As treatments for IPF become more widely available clinical research may adapt to focus on how best to integrate treatments into patients’ lives, such as managing side effects. Currently there are a number of ongoing or planned global trials, including; many studies of potential new therapeutic agents; studies examining the efficacy and safety of combination therapy and trials exploring the potential role of diagnostic and therapeutic biomarkers so that the physician community can detect IPF at an earlier phase of the disease and determine treatment response in individual patients. It is to be hoped that all of this on-going research will lead to further improvements in survival and quality of life for people with IPF.
About Dr Toby Maher
Toby Maher is a National Institute for Health Research Clinician Scientist and Consultant Physician at the Royal Brompton Hospital, London, UK. He is also a Senior Lecturer at the National Heart and Lung Institute, Imperial College, London.
Dr Maher trained at Southampton University, UK, and obtained his PhD at University College London. He runs a specialist clinical service for interstitial lung disease (ILD) and sarcoidosis, and oversees an active research programme. His research interests include biomarker discovery, clinical trials in ILD and the pathogenesis of idiopathic pulmonary fibrosis (IPF).
Dr Maher is past Chair of the British Thoracic Society Specialist Advisory Group on Interstitial and Rare Lung Disease and Chair of the Specialised Respiratory Clinical Reference Group for NHS England.

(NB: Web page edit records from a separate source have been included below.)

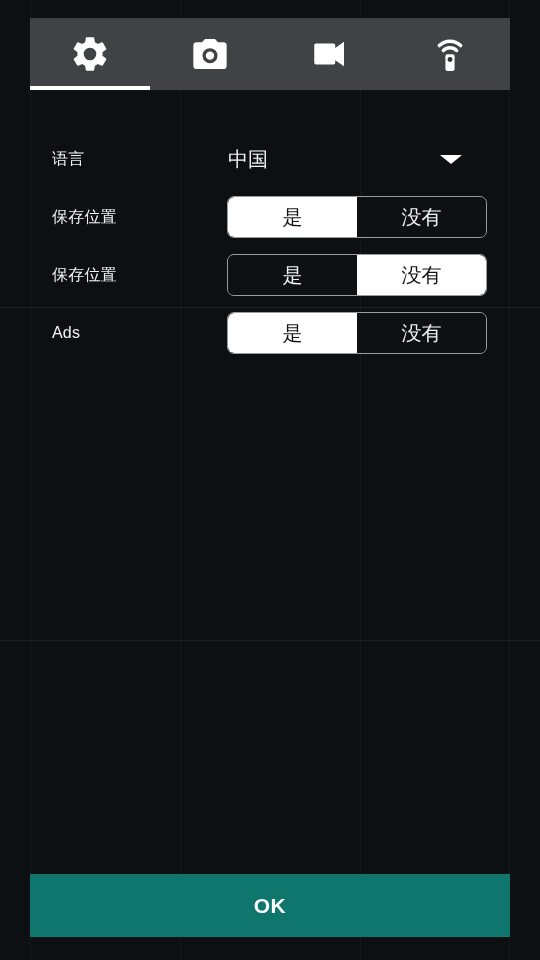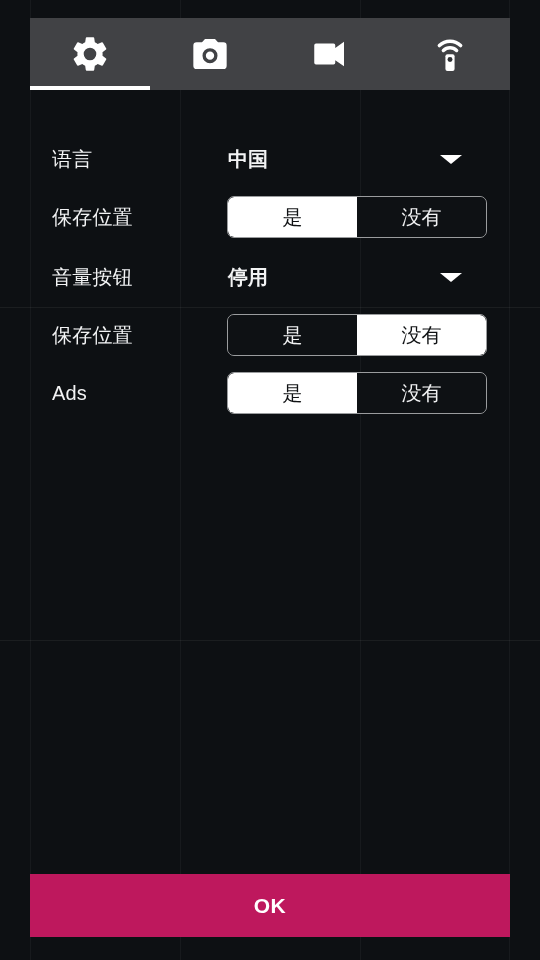--- a/index.html
+++ b/index.html
@@ -86,7 +86,7 @@
     position: absolute;
     left: 52px;
     color: #f2f3f4;
-    font-size: 20px;
+    font-size: 16px;
     line-height: 1;
     letter-spacing: 0.2px;
     white-space: nowrap;

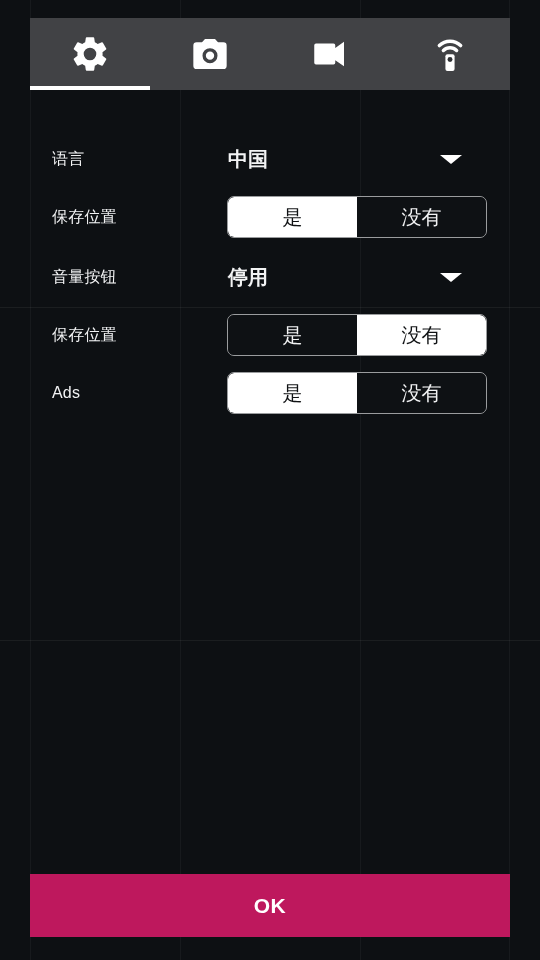--- a/index.html
+++ b/index.html
@@ -100,7 +100,6 @@
     font-size: 20px;
     line-height: 1;
     white-space: nowrap;
-    font-weight: bold;
   }
   .caret {
     position: absolute;

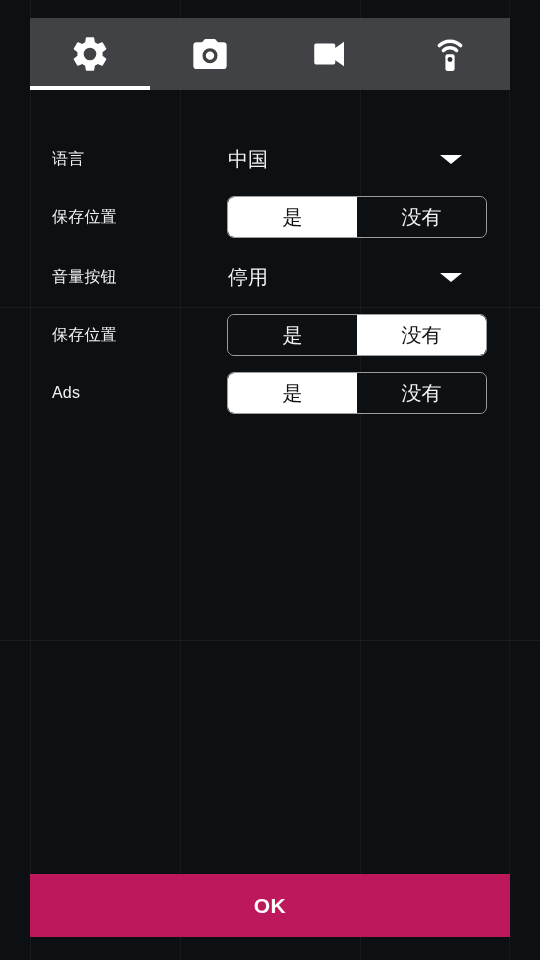--- a/index.html
+++ b/index.html
@@ -243,12 +243,6 @@
     </div>
 
 
-    <div class="row pad-top">
-      <div class="row-label">音量按钮</div>
-      <div class="dropdown-hit"></div>
-      <div class="row-value">停用</div>
-      <div class="caret"></div>
-    </div>
 
     <div class="row">
       <div class="row-label">保存位置</div>

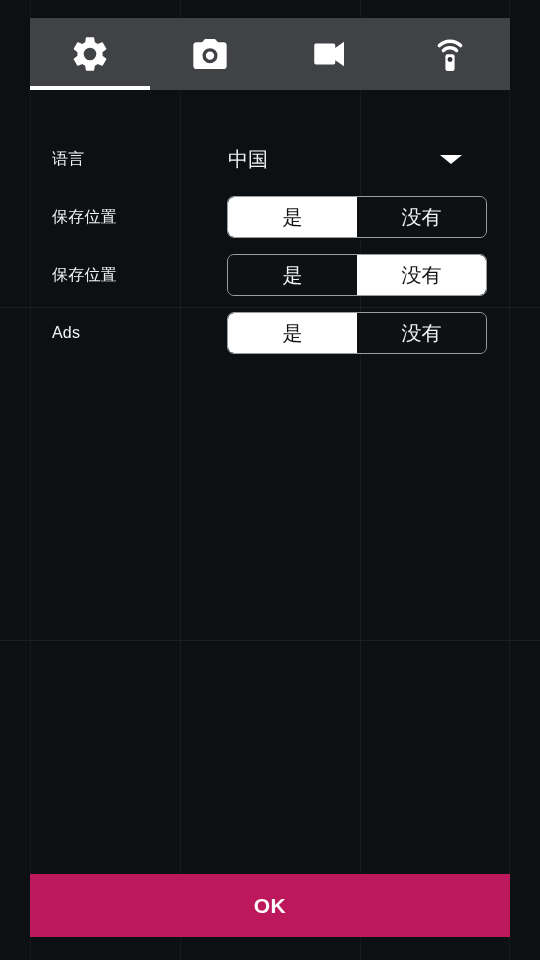--- a/index.html
+++ b/index.html
@@ -157,7 +157,7 @@
     top: 874px;
     width: 480px;
     height: 63px;
-    background: #be185d;
+    background: #0f766e;
     display: flex;
     align-items: center;
     justify-content: center;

He is a past Senior Editor of Respirology and an Associate Editor of PLOS One. He is on the editorial board of the European Respiratory Journal and European Respiratory Review and the international Advisory Board for Lancet Respiratory Medicine. He has authored over 100 papers and chapters on IPF and ILD.
Disclaimer: This article has not been subjected to peer review and is presented as the personal views of a qualified expert in the subject in accordance with the general terms and condition of use of the News-Medical.Net website.